▶ **EXERCISE DESCRIPTION**
Please reproduce the following records exactly as they appear.

DATASET RECORDS section start

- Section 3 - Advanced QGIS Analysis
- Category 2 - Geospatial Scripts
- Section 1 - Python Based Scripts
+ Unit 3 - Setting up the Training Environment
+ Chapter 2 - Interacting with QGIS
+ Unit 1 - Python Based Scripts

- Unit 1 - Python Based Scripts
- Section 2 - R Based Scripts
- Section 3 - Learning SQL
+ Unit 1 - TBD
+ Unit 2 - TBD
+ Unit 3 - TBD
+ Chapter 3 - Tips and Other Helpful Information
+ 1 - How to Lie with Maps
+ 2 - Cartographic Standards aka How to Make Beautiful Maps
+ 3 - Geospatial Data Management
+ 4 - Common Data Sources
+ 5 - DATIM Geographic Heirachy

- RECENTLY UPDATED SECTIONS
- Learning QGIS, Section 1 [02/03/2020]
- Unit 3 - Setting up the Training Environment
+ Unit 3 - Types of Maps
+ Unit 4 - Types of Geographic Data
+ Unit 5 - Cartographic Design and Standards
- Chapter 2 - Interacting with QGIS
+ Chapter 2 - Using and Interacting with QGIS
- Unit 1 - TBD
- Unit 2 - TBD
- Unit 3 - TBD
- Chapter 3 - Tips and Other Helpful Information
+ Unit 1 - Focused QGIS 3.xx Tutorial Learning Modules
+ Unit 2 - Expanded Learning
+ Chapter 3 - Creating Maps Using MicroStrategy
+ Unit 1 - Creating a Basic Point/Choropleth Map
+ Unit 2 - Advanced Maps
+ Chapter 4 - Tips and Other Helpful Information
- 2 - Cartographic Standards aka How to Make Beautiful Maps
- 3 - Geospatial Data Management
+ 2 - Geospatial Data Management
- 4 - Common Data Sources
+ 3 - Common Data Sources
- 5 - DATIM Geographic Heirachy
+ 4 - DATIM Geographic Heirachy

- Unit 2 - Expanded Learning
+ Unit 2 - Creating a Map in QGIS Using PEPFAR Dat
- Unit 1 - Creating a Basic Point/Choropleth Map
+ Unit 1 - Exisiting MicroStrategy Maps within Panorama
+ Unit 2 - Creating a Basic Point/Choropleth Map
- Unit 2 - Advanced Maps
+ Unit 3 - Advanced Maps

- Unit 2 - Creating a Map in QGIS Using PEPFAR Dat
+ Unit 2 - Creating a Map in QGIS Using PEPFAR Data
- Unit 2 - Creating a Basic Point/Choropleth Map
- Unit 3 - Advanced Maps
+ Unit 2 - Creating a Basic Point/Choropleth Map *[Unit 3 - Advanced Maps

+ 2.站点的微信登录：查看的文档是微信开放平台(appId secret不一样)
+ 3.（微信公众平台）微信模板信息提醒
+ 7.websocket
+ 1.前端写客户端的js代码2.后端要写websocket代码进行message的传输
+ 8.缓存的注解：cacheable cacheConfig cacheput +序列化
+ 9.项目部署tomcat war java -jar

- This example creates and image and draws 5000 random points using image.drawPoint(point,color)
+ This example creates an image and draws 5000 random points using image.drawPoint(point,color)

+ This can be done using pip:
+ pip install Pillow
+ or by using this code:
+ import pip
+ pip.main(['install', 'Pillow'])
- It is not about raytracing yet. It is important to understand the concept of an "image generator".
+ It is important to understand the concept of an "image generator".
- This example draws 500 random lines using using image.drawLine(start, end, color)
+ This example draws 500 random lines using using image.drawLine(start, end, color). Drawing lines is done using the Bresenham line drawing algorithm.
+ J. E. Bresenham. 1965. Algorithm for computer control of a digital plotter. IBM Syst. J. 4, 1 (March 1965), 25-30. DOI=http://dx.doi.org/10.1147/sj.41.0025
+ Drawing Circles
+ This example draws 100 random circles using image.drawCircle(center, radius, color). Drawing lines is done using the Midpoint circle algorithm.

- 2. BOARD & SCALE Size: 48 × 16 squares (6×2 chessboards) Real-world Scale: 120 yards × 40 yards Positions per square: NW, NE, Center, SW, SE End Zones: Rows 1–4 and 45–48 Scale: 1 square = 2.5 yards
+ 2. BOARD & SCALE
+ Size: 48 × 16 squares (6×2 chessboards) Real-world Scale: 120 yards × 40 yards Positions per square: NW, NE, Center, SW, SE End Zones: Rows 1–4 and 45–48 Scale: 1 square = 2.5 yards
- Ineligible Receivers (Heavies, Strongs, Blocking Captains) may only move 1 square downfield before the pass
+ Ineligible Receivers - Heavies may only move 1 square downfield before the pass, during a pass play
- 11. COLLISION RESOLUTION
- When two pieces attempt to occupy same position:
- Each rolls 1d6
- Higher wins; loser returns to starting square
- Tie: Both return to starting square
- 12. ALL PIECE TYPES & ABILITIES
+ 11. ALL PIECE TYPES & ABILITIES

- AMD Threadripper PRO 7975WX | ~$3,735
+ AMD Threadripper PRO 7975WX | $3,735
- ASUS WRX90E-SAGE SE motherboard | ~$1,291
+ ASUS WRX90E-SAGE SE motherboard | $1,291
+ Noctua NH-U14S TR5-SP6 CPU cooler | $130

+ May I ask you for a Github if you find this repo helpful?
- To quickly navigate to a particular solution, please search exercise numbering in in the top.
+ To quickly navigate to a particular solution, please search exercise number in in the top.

DATASET RECORDS section end

▶ **OUTPUT OF THE TASK**
- Section 3 - Advanced QGIS Analysis
- Category 2 - Geospatial Scripts
- Section 1 - Python Based Scripts
+ Unit 3 - Setting up the Training Environment
+ Chapter 2 - Interacting with QGIS
+ Unit 1 - Python Based Scripts

- Unit 1 - Python Based Scripts
- Section 2 - R Based Scripts
- Section 3 - Learning SQL
+ Unit 1 - TBD
+ Unit 2 - TBD
+ Unit 3 - TBD
+ Chapter 3 - Tips and Other Helpful Information
+ 1 - How to Lie with Maps
+ 2 - Cartographic Standards aka How to Make Beautiful Maps
+ 3 - Geospatial Data Management
+ 4 - Common Data Sources
+ 5 - DATIM Geographic Heirachy

- RECENTLY UPDATED SECTIONS
- Learning QGIS, Section 1 [02/03/2020]
- Unit 3 - Setting up the Training Environment
+ Unit 3 - Types of Maps
+ Unit 4 - Types of Geographic Data
+ Unit 5 - Cartographic Design and Standards
- Chapter 2 - Interacting with QGIS
+ Chapter 2 - Using and Interacting with QGIS
- Unit 1 - TBD
- Unit 2 - TBD
- Unit 3 - TBD
- Chapter 3 - Tips and Other Helpful Information
+ Unit 1 - Focused QGIS 3.xx Tutorial Learning Modules
+ Unit 2 - Expanded Learning
+ Chapter 3 - Creating Maps Using MicroStrategy
+ Unit 1 - Creating a Basic Point/Choropleth Map
+ Unit 2 - Advanced Maps
+ Chapter 4 - Tips and Other Helpful Information
- 2 - Cartographic Standards aka How to Make Beautiful Maps
- 3 - Geospatial Data Management
+ 2 - Geospatial Data Management
- 4 - Common Data Sources
+ 3 - Common Data Sources
- 5 - DATIM Geographic Heirachy
+ 4 - DATIM Geographic Heirachy

- Unit 2 - Expanded Learning
+ Unit 2 - Creating a Map in QGIS Using PEPFAR Dat
- Unit 1 - Creating a Basic Point/Choropleth Map
+ Unit 1 - Exisiting MicroStrategy Maps within Panorama
+ Unit 2 - Creating a Basic Point/Choropleth Map
- Unit 2 - Advanced Maps
+ Unit 3 - Advanced Maps

- Unit 2 - Creating a Map in QGIS Using PEPFAR Dat
+ Unit 2 - Creating a Map in QGIS Using PEPFAR Data
- Unit 2 - Creating a Basic Point/Choropleth Map
- Unit 3 - Advanced Maps
+ Unit 2 - Creating a Basic Point/Choropleth Map *[Unit 3 - Advanced Maps

+ 2.站点的微信登录：查看的文档是微信开放平台(appId secret不一样)
+ 3.（微信公众平台）微信模板信息提醒
+ 7.websocket
+ 1.前端写客户端的js代码2.后端要写websocket代码进行message的传输
+ 8.缓存的注解：cacheable cacheConfig cacheput +序列化
+ 9.项目部署tomcat war java -jar

- This example creates and image and draws 5000 random points using image.drawPoint(point,color)
+ This example creates an image and draws 5000 random points using image.drawPoint(point,color)

+ This can be done using pip:
+ pip install Pillow
+ or by using this code:
+ import pip
+ pip.main(['install', 'Pillow'])
- It is not about raytracing yet. It is important to understand the concept of an "image generator".
+ It is important to understand the concept of an "image generator".
- This example draws 500 random lines using using image.drawLine(start, end, color)
+ This example draws 500 random lines using using image.drawLine(start, end, color). Drawing lines is done using the Bresenham line drawing algorithm.
+ J. E. Bresenham. 1965. Algorithm for computer control of a digital plotter. IBM Syst. J. 4, 1 (March 1965), 25-30. DOI=http://dx.doi.org/10.1147/sj.41.0025
+ Drawing Circles
+ This example draws 100 random circles using image.drawCircle(center, radius, color). Drawing lines is done using the Midpoint circle algorithm.

- 2. BOARD & SCALE Size: 48 × 16 squares (6×2 chessboards) Real-world Scale: 120 yards × 40 yards Positions per square: NW, NE, Center, SW, SE End Zones: Rows 1–4 and 45–48 Scale: 1 square = 2.5 yards
+ 2. BOARD & SCALE
+ Size: 48 × 16 squares (6×2 chessboards) Real-world Scale: 120 yards × 40 yards Positions per square: NW, NE, Center, SW, SE End Zones: Rows 1–4 and 45–48 Scale: 1 square = 2.5 yards
- Ineligible Receivers (Heavies, Strongs, Blocking Captains) may only move 1 square downfield before the pass
+ Ineligible Receivers - Heavies may only move 1 square downfield before the pass, during a pass play
- 11. COLLISION RESOLUTION
- When two pieces attempt to occupy same position:
- Each rolls 1d6
- Higher wins; loser returns to starting square
- Tie: Both return to starting square
- 12. ALL PIECE TYPES & ABILITIES
+ 11. ALL PIECE TYPES & ABILITIES

- AMD Threadripper PRO 7975WX | ~$3,735
+ AMD Threadripper PRO 7975WX | $3,735
- ASUS WRX90E-SAGE SE motherboard | ~$1,291
+ ASUS WRX90E-SAGE SE motherboard | $1,291
+ Noctua NH-U14S TR5-SP6 CPU cooler | $130

+ May I ask you for a Github if you find this repo helpful?
- To quickly navigate to a particular solution, please search exercise numbering in in the top.
+ To quickly navigate to a particular solution, please search exercise number in in the top.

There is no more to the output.